Além de irregularidades ambientais, foram constatadas ilegalidades trabalhistas na prestação de serviço de funcionários contratados temporariamente
Bom Jesus da Lapa/BA – Um caminhão de coleta de lixo carrega na identidade visual o lema “Cidade limpa: direito e dever de todos” no momento em que despeja mais resíduos sólidos no lixão a céu aberto localizado à beira da rodovia BA-160. Seria só mais um descarte irregular corriqueiro feito por carro oficial da Prefeitura de Bom Jesus da Lapa, se não fosse a presença da equipe de Saneamento I da Fiscalização Preventiva Integrada (FPI) da Bacia Hidrográfica do Rio São Francisco no local. Tratava-se de um flagrante dano ambiental.

O local é conhecido como “lixão de Bom Jesus da Lapa” e acumula em seu solo resíduos sólidos diversos, que vão de material orgânico, como restos de alimentos, a materiais passíveis de reciclagem, como sacolas plásticas e garrafas pets. A queimada dos resíduos espalhava fumaça no trajeto de cerca de 500 metros entre a margem da rodovia e o ponto de maior acúmulo do conteúdo descartado. Muitas moscas sobrevoavam o lixão e pousavam em qualquer superfície que conseguiam tocar, inclusive a pele de quem se encontrava ali.
O cenário que a FPI do Rio São Francisco constatou afronta a legislação vigente. Desde 2010, a Lei Federal nº 12.305, que instituiu a Política Nacional de Resíduos Sólidos, tornou obrigatória a destinação adequada dos rejeitos.
“Cabe aos prestadores de serviço público e da iniciativa privada realizarem o descarte dos resíduos em aterro sanitário ou centros de tratamento de resíduos sólidos, o que implicaria a extinção dos lixões. Bom Jesus da Lapa não só possui lixão, como também dispõe de aterro sanitário em seu território, mas escolhe pelo descarte no primeiro”, disse o engenheiro sanitarista e coordenador da equipe de Saneamento 1, Zúri Bao.
“O aterro sanitário permite que o tratamento dos resíduos sólidos proteja o solo e os lençóis freáticos, controlando o chorume e reduzindo o impacto que o conteúdo descartado pelas pessoas acarreta no meio ambiente. Para além disso, no aterro apenas devem ser destinados rejeitos, aqueles resíduos que não podem ser reaproveitados, e, para isso, é essencial realizar a coleta seletiva e apoiar as cooperativas. Um lixão gera impactos severos a saúde da população e ao ambiente. Inclusive essa área é bastante próxima de comunidades quilombolas que estão sendo muito afetadas”, explicou a promotora de Justiça de Bom Jesus da Lapa, Luciana Khoury, que também coordena da FPI do Rio São Francisco na Bahia.

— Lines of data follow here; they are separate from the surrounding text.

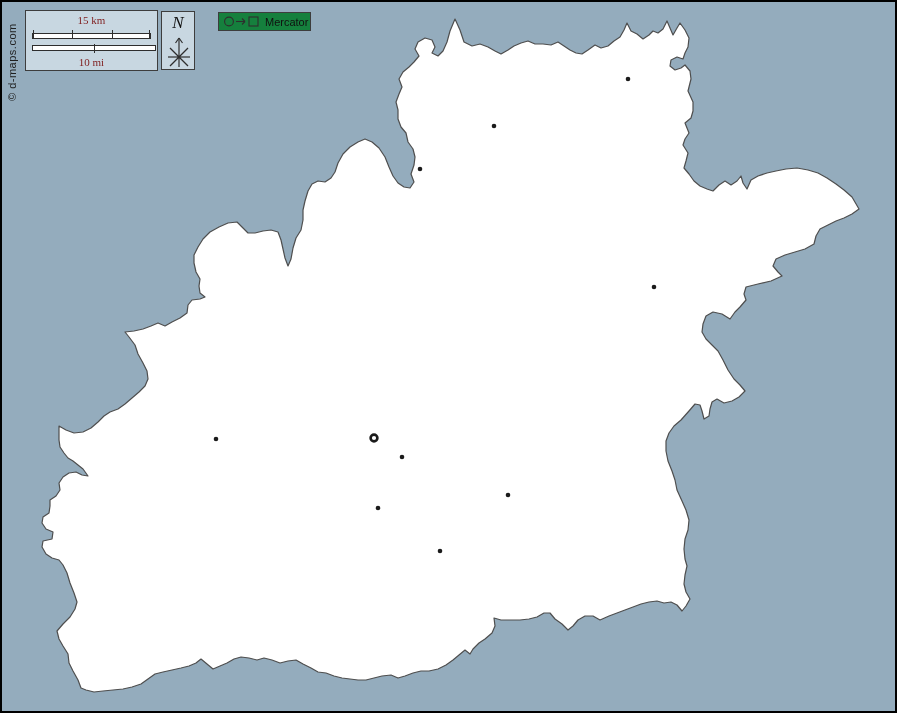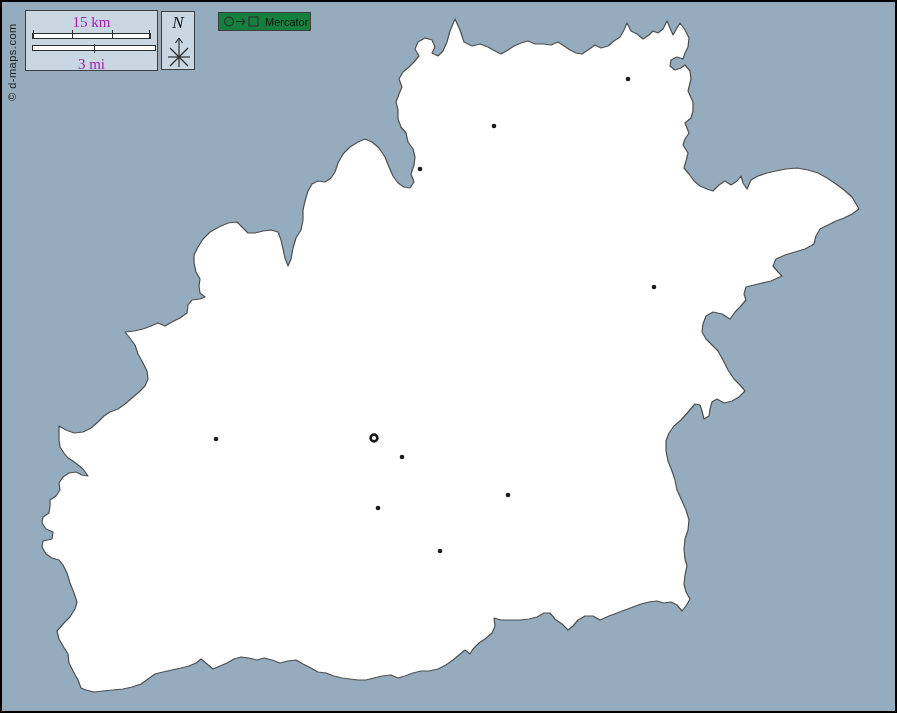--- a/index.html
+++ b/index.html
@@ -21,7 +21,7 @@
     border:1px solid #3d3d3d;
   }
   .scale-box { left:23px; top:8px; width:133px; height:61px; }
-  .scale-label { text-align:center; font-size:15px; color:#a21caf; line-height:1; }
+  .scale-label { text-align:center; font-size:11px; color:#7f1d1d; line-height:1; }
   .km-label { margin-top:4px; }
   .mi-label { position:absolute; left:0; right:0; top:46px; }
   .bar { position:absolute; box-sizing:border-box; background:#fff; border:1px solid #2e2e2e; height:6px; }

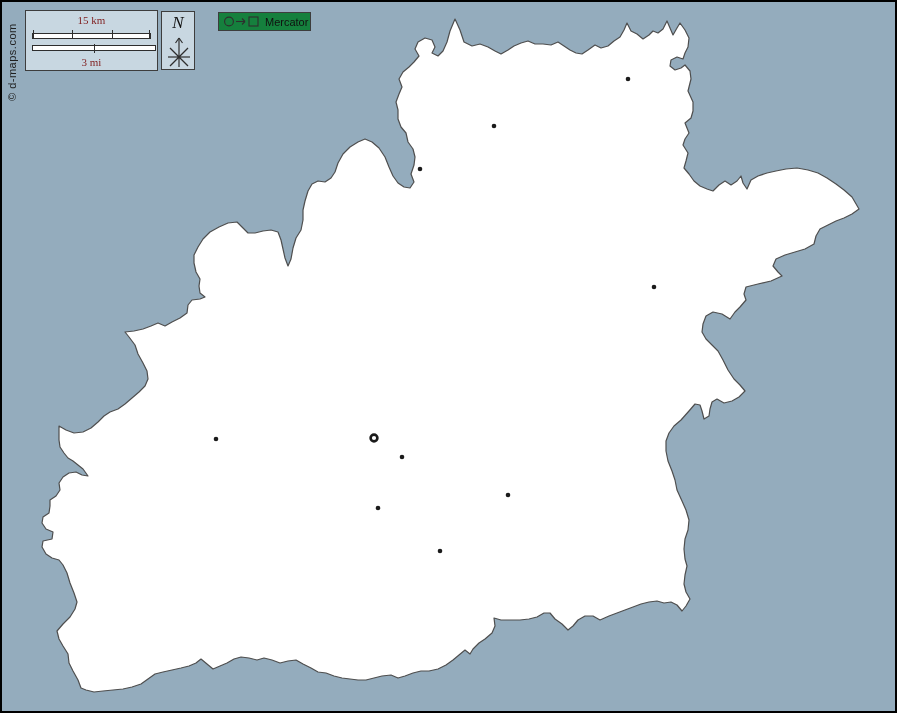--- a/index.html
+++ b/index.html
@@ -75,7 +75,7 @@
     <div class="bar bar-mi">
       <div class="tick tick-mid" style="left:61px;"></div>
     </div>
-    <div class="scale-label mi-label">3 mi</div>
+    <div class="scale-label mi-label">10 mi</div>
   </div>
 
   <div class="legend-box north-box" style="background: rgb(200, 215, 225);">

O Ministério Público do Estado da Bahia adotará medidas a partir dos relatórios técnicos para que seja cessado esse dano ambiental e devidamente reparado.
Trabalhador sem limite de jornada
A equipe de Saneamento I conta com representantes da Agência Reguladora de Saneamento Básico da Bahia (AGERSA) Conselho Regional de Engenharia e Agronomia da Bahia (Crea-BA), Conselho Regional de Química (CRQ), Diretoria de Vigilância Sanitária e da Saúde Ambiental da Secretaria de Estadual de Saúde da Bahia (Divisa-SESAB), Ministério Público do Estado da Bahia (MP-BA) e Ministério Público do Trabalho (MPT).

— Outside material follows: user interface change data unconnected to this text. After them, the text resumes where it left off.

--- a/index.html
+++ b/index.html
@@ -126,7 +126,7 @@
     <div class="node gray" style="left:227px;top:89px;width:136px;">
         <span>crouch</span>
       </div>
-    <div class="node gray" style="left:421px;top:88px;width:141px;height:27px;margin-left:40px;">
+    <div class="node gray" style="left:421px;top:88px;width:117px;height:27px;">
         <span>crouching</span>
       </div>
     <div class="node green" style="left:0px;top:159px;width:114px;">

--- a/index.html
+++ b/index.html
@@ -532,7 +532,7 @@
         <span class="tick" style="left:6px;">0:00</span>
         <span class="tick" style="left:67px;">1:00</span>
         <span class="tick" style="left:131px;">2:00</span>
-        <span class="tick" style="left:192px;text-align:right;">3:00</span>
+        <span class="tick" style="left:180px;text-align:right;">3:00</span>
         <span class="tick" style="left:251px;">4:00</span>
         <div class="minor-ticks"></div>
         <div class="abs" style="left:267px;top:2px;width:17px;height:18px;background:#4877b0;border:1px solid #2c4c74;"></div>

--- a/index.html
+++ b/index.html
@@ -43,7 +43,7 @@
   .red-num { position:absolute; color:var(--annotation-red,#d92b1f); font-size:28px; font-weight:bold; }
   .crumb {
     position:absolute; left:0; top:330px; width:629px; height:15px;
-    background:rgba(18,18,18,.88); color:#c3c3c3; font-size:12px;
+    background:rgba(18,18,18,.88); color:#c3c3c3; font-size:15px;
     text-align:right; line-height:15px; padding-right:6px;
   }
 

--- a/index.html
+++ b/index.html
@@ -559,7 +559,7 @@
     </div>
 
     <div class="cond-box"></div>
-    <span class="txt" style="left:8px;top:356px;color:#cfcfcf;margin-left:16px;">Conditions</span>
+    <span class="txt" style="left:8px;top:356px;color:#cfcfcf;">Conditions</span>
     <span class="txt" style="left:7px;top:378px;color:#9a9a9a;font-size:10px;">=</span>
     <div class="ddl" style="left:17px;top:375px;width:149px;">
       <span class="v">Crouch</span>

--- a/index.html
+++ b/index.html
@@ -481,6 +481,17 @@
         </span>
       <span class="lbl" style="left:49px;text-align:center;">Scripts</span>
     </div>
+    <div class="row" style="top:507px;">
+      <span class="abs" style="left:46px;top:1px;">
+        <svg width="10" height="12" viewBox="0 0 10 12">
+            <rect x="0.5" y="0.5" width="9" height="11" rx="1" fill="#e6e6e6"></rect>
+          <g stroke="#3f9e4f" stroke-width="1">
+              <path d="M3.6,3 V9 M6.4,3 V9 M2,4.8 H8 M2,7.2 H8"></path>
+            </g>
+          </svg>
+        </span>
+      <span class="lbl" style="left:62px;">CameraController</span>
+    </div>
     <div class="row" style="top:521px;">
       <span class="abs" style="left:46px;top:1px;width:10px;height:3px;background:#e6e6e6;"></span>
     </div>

Durante o flagrante de descarte irregular de resíduos sólidos, também foram flagradas ilegalidades trabalhistas relacionadas a prestação de serviços de funcionário temporários contratados pela Prefeitura de Bom Jesus da Lapa.
Segundo o que constatou a analista jurídica do MPT, Mônica Prazeres, os trabalhadores da coleta de resíduos trabalhavam sem qualquer equipamento de proteção individual. Um deles recolheu do próprio lixão a camisa que usava no trabalho. Do local de despejo de resíduos sólidos, há relato de que a prestação de serviço ocorria sem acesso à alimentação e água potável.
“Encontramos trabalhadores sem o fardamento, sem identificação. Fomos informados que são 207 trabalhadores que atuam na área de resíduos sólidos. Destes, 58 são concursados e 149 são contratados temporariamente. No entanto, esse contrato temporário já perdura por muitos anos. A jornada laboral desses trabalhadores contratados em situação precária não tem uma jornada laboral limitada. Eles começam por volta de seis e meia, sete horas da manhã e só terminam quando acaba a coleta, o que pode ocorrer duas da tarde, três da tarde. Já chegaram a terminar o expediente seis ou oito horas da noite, sem o intervalo intrajornada, que é o intervalo para repouso”, relatou a representante do MPT.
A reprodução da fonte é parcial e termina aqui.